### Task to carry out
Nothing but the pictures may be dropped; the rest of the listing is to be written out exactly.

### Exercise data
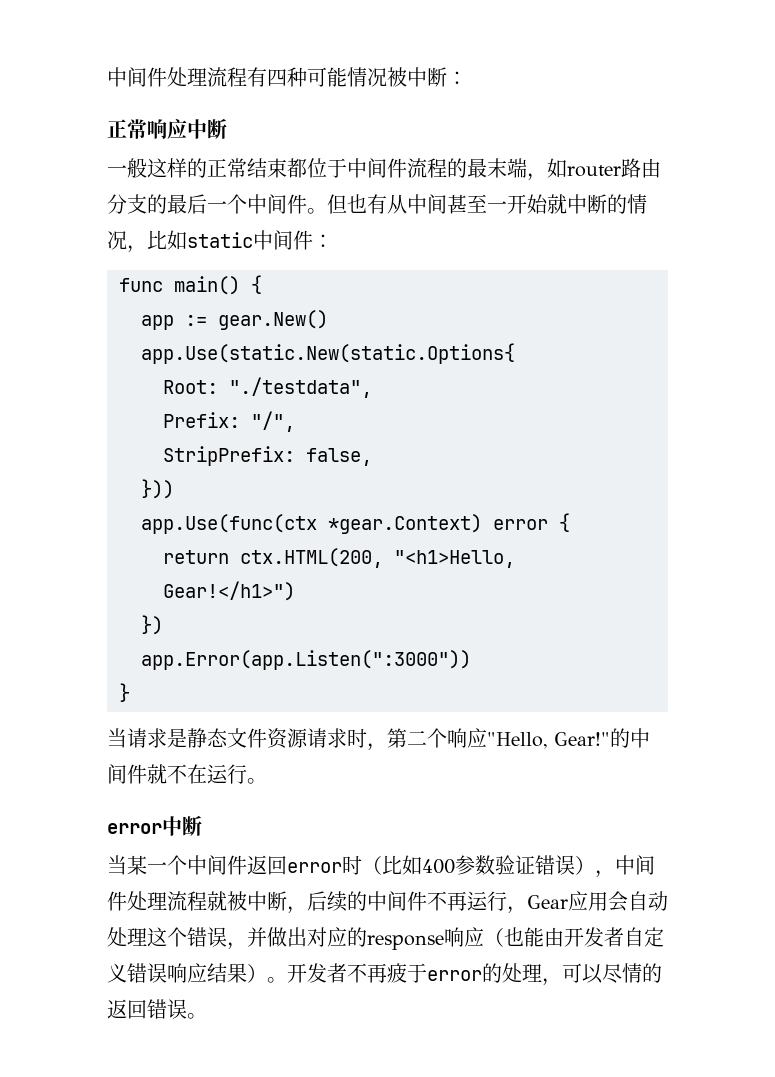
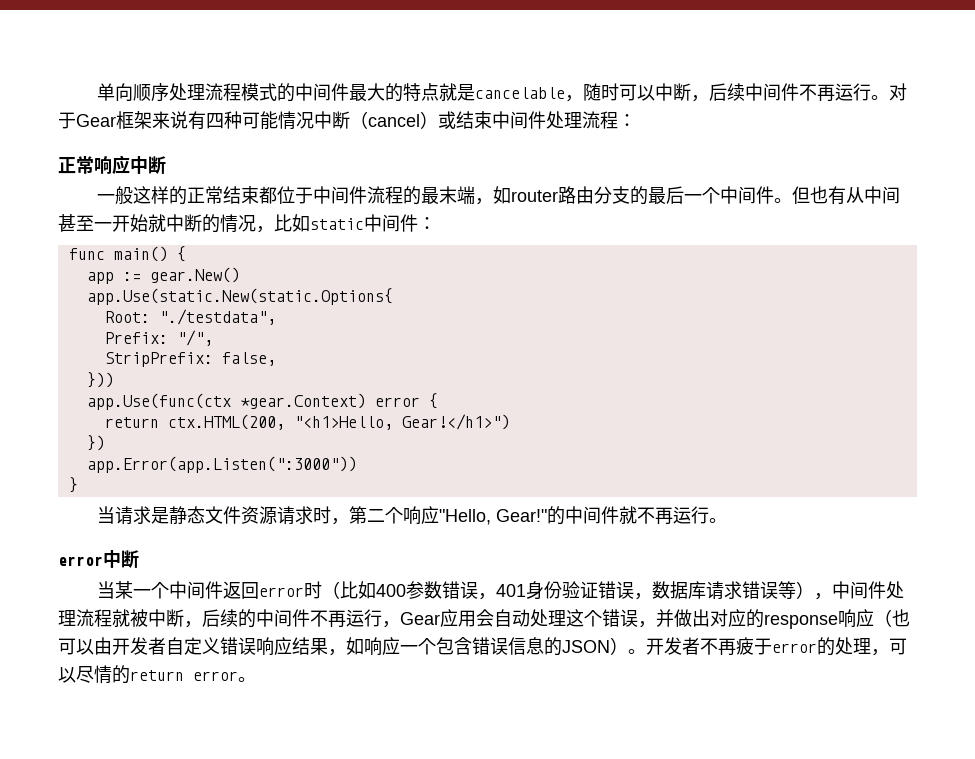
[107,67,447,87] 中间件处理流程有四种可能情况被中断 -> [97,83,908,102] [58,111,618,130] 单向顺序处理流程模式的中间件最大的特点就是cancelable，随时可以中断，后续中间件不再运行。对于Gear框架来说有四种可能情况中断（cancel）或结束中间件处理流程
[187,764,207,784] 在 -> [655,507,674,525] 再
[495,855,575,875] 验证错误 -> [442,581,797,600] 错误，401身份验证错误，数据库请求错误等
[524,927,544,947] 能 -> [58,638,94,655] 可以
(247, 973) none -> [328,637,610,656] ，如响应一个包含错误信息的JSON
[107,999,187,1019] 返回错误 -> [130,670,238,681] return error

### Expected answer
[107,67,447,87] 中间件处理流程有四种可能情况被中断 -> [97,83,908,102] [58,111,618,130] 单向顺序处理流程模式的中间件最大的特点就是cancelable，随时可以中断，后续中间件不再运行。对于Gear框架来说有四种可能情况中断（cancel）或结束中间件处理流程
[187,764,207,784] 在 -> [655,507,674,525] 再
[495,855,575,875] 验证错误 -> [442,581,797,600] 错误，401身份验证错误，数据库请求错误等
[524,927,544,947] 能 -> [58,638,94,655] 可以
(247, 973) none -> [328,637,610,656] ，如响应一个包含错误信息的JSON
[107,999,187,1019] 返回错误 -> [130,670,238,681] return error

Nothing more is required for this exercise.